### GIVEN RECORDS
━━━━━━

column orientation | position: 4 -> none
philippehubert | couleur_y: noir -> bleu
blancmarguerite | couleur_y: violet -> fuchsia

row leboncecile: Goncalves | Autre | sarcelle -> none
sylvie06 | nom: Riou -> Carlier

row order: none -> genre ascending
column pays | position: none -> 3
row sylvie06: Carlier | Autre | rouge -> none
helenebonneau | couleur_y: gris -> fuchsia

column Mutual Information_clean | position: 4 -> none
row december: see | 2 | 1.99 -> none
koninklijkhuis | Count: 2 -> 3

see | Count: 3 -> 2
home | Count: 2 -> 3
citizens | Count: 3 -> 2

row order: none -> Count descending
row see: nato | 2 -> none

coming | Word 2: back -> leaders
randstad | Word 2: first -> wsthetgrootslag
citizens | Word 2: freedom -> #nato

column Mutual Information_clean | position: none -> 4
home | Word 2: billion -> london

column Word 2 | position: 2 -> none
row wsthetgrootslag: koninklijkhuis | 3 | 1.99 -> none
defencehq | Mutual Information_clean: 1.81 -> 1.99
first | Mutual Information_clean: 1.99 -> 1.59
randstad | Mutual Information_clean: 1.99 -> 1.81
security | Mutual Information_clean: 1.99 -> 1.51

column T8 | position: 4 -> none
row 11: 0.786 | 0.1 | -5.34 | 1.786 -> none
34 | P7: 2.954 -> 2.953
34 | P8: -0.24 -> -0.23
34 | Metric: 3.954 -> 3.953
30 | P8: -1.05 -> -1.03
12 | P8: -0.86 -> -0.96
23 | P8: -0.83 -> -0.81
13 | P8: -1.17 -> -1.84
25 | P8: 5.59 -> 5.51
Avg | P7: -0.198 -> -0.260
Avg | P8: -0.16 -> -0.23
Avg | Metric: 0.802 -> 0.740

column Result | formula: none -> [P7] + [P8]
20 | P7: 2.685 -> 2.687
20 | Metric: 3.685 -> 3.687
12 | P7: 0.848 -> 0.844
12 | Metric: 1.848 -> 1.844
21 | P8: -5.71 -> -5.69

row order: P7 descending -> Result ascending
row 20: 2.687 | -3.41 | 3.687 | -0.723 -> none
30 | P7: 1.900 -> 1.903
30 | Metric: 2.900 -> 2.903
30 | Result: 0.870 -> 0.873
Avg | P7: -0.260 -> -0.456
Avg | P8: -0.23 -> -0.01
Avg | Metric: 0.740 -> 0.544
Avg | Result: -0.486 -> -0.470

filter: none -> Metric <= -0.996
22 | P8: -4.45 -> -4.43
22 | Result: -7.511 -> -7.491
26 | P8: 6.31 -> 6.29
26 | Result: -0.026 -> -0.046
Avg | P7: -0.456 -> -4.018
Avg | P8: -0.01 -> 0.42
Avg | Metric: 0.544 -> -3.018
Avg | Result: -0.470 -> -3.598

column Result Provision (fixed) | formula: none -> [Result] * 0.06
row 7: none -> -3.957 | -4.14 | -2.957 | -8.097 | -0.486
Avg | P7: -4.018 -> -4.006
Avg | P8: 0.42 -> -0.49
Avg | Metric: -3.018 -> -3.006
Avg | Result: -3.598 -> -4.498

━━━━━━

### PROBLEM TO WORK ON
The line containing "Avg | P8: -0.16 -> -0.23" and every line after it, through the last one above, should be written out word for word.

### OUTPUT OF THE EXERCISE
Avg | P8: -0.16 -> -0.23
Avg | Metric: 0.802 -> 0.740

column Result | formula: none -> [P7] + [P8]
20 | P7: 2.685 -> 2.687
20 | Metric: 3.685 -> 3.687
12 | P7: 0.848 -> 0.844
12 | Metric: 1.848 -> 1.844
21 | P8: -5.71 -> -5.69

row order: P7 descending -> Result ascending
row 20: 2.687 | -3.41 | 3.687 | -0.723 -> none
30 | P7: 1.900 -> 1.903
30 | Metric: 2.900 -> 2.903
30 | Result: 0.870 -> 0.873
Avg | P7: -0.260 -> -0.456
Avg | P8: -0.23 -> -0.01
Avg | Metric: 0.740 -> 0.544
Avg | Result: -0.486 -> -0.470

filter: none -> Metric <= -0.996
22 | P8: -4.45 -> -4.43
22 | Result: -7.511 -> -7.491
26 | P8: 6.31 -> 6.29
26 | Result: -0.026 -> -0.046
Avg | P7: -0.456 -> -4.018
Avg | P8: -0.01 -> 0.42
Avg | Metric: 0.544 -> -3.018
Avg | Result: -0.470 -> -3.598

column Result Provision (fixed) | formula: none -> [Result] * 0.06
row 7: none -> -3.957 | -4.14 | -2.957 | -8.097 | -0.486
Avg | P7: -4.018 -> -4.006
Avg | P8: 0.42 -> -0.49
Avg | Metric: -3.018 -> -3.006
Avg | Result: -3.598 -> -4.498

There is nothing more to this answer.